La habitación era lúgubre, aunque por el amplio ventanal los rayos pálidos del sol, apaciguados por la capa de la contaminación ambiental, como si fueran crepusculares, penetraban disminuidos acariciando las sábanas que cubrían a Antonio. A su derecha, una pequeña mesilla con una finísima tableta electrónica enrollable y un lánguido florero alargado que sostenía una rosa artificial. Un poco más allá, un desgastado sillón oscuro vacío. Observó cómo caía el suero, gota a gota, por el tubo que tenía conectado a su brazo izquierdo mientras el otro lo mantenía totalmente vendado.

Entonces hizo un esfuerzo por recordar y revivir en su mente la sucesión de hechos hasta llegar al lugar y a la situación en que se encontraba. Vagamente comenzó a evocar los últimos momentos de su consciencia. La atractiva chica rubia. Los matones pistoleros de largas capas negras. La pelea y… ¡no podía ser!, recordaba cómo ella se había cargado a esos hombres. Luego se había subido a su moto voladora… la llegada al hospital…

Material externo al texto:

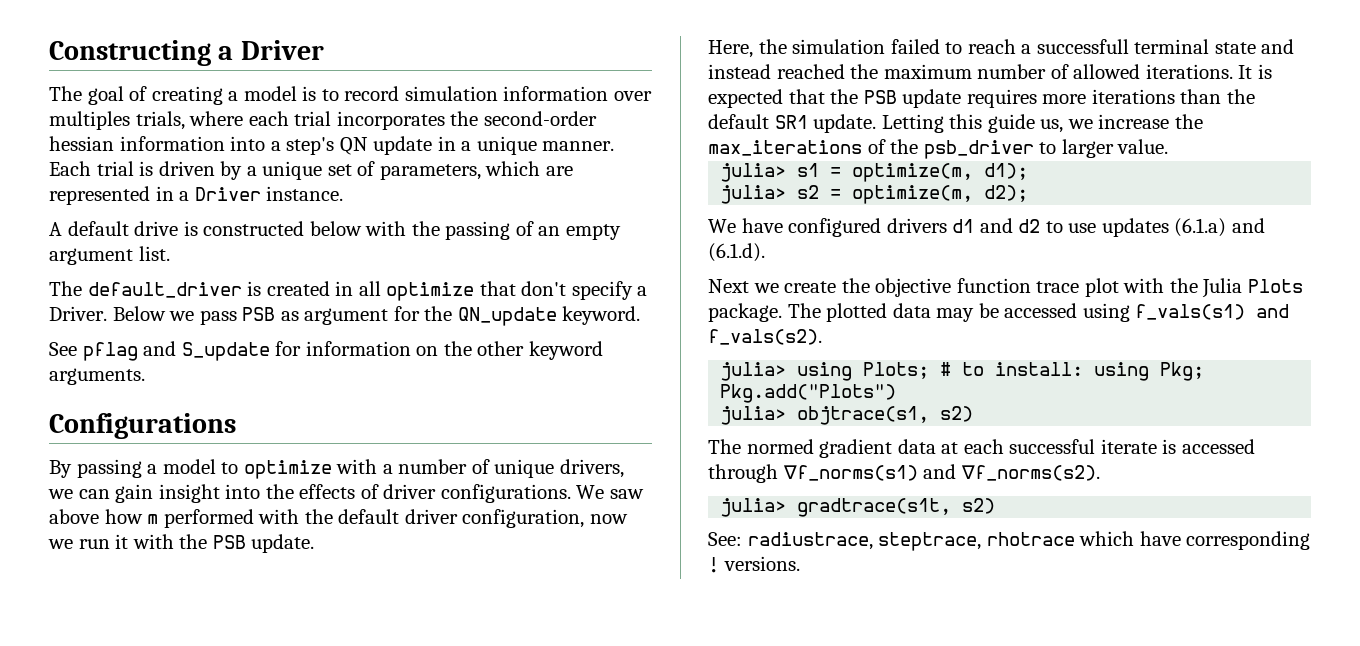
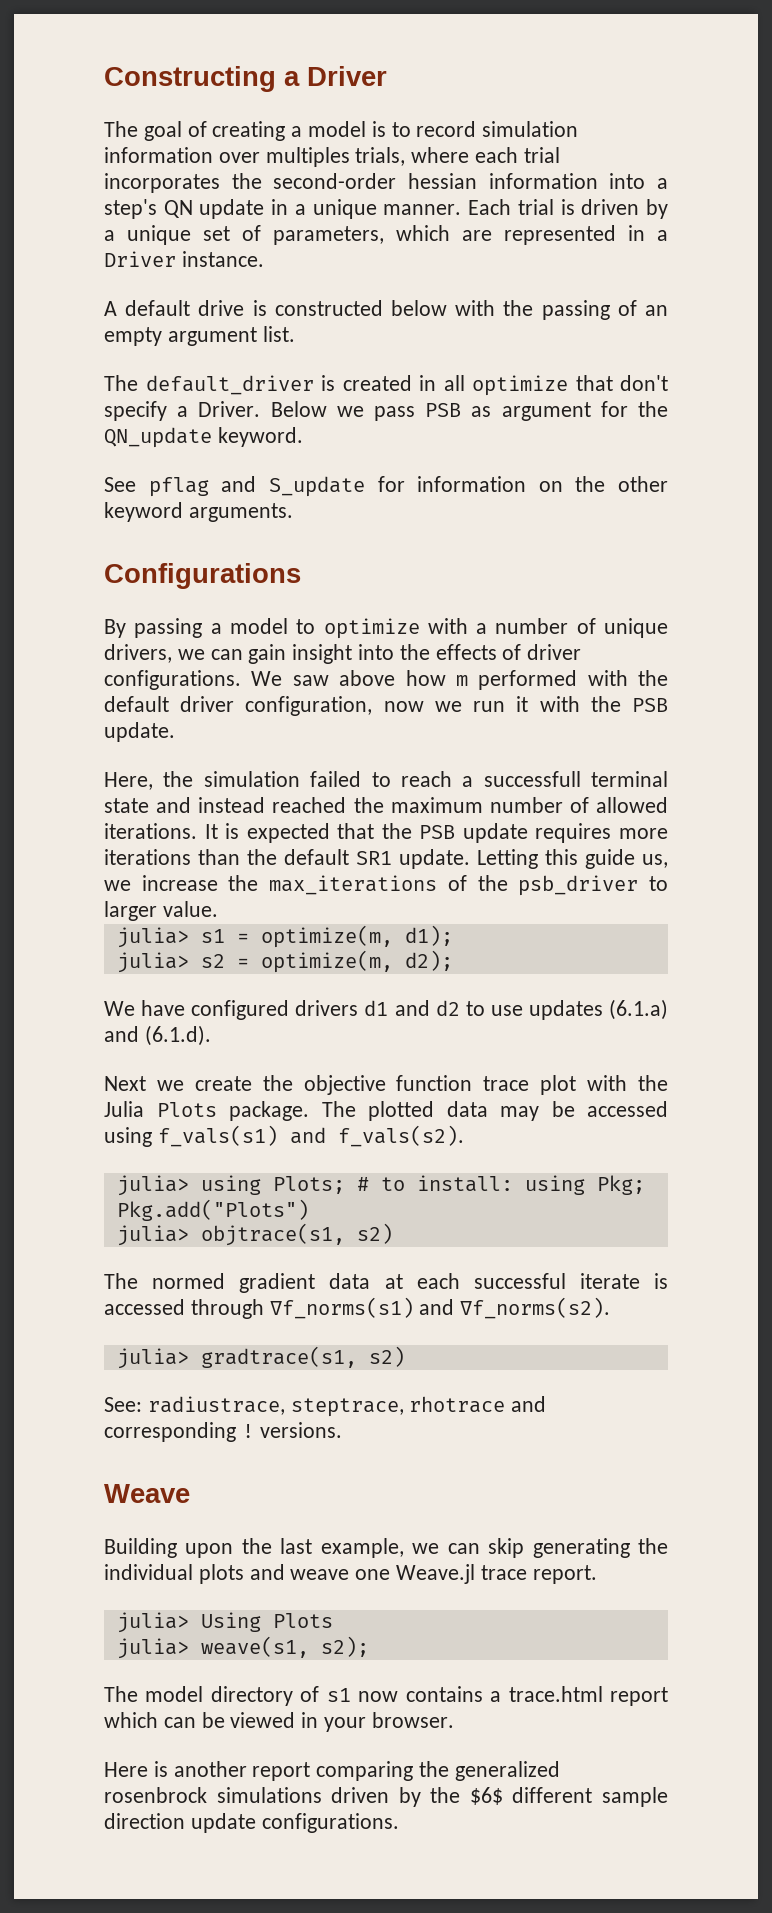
[797,498,952,517] gradtrace(s1t, -> [200,1346,357,1368] gradtrace(s1,
[1079,531,1181,546] which have -> [511,1396,547,1412] and
(800, 563) none -> [104,1484,190,1503] [104,1538,669,1558] [104,1564,597,1584] [116,1612,333,1633] [116,1636,369,1659] [104,1686,669,1706] [104,1712,454,1732] [104,1761,560,1781] [104,1787,668,1807] [104,1813,399,1833] // Weave // Building upon the last example, we can skip generating the individual plots and weave one Weave.jl trace report. // julia> Using Plots // julia> weave(s1, s2); // The model directory of s1 now contains a trace.html report which can be viewed in your browser. // Here is another report comparing the generalized rosenbrock simulations driven by the $6$ different sample direction update configurations.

En ese momento un hombre con bata blanca y un nombre inscrito en la misma, que Antonio no pudo leer, acompañado de una mujer vestida de enfermera, abrieron la puerta de la habitación y se acercaron al borde de su lecho.

—¿Cómo estás? —le preguntó el médico.

—Bien. Un poco mareado quizás.

—Es normal. Tenías un buen corte. Un poco más y hubiera sido tarde. Has tenido suerte. Conseguimos detener la hemorragia y restablecer tus constantes vitales. En unos días estarás restablecido. ¿Quieres llamar o que llamemos a alguien?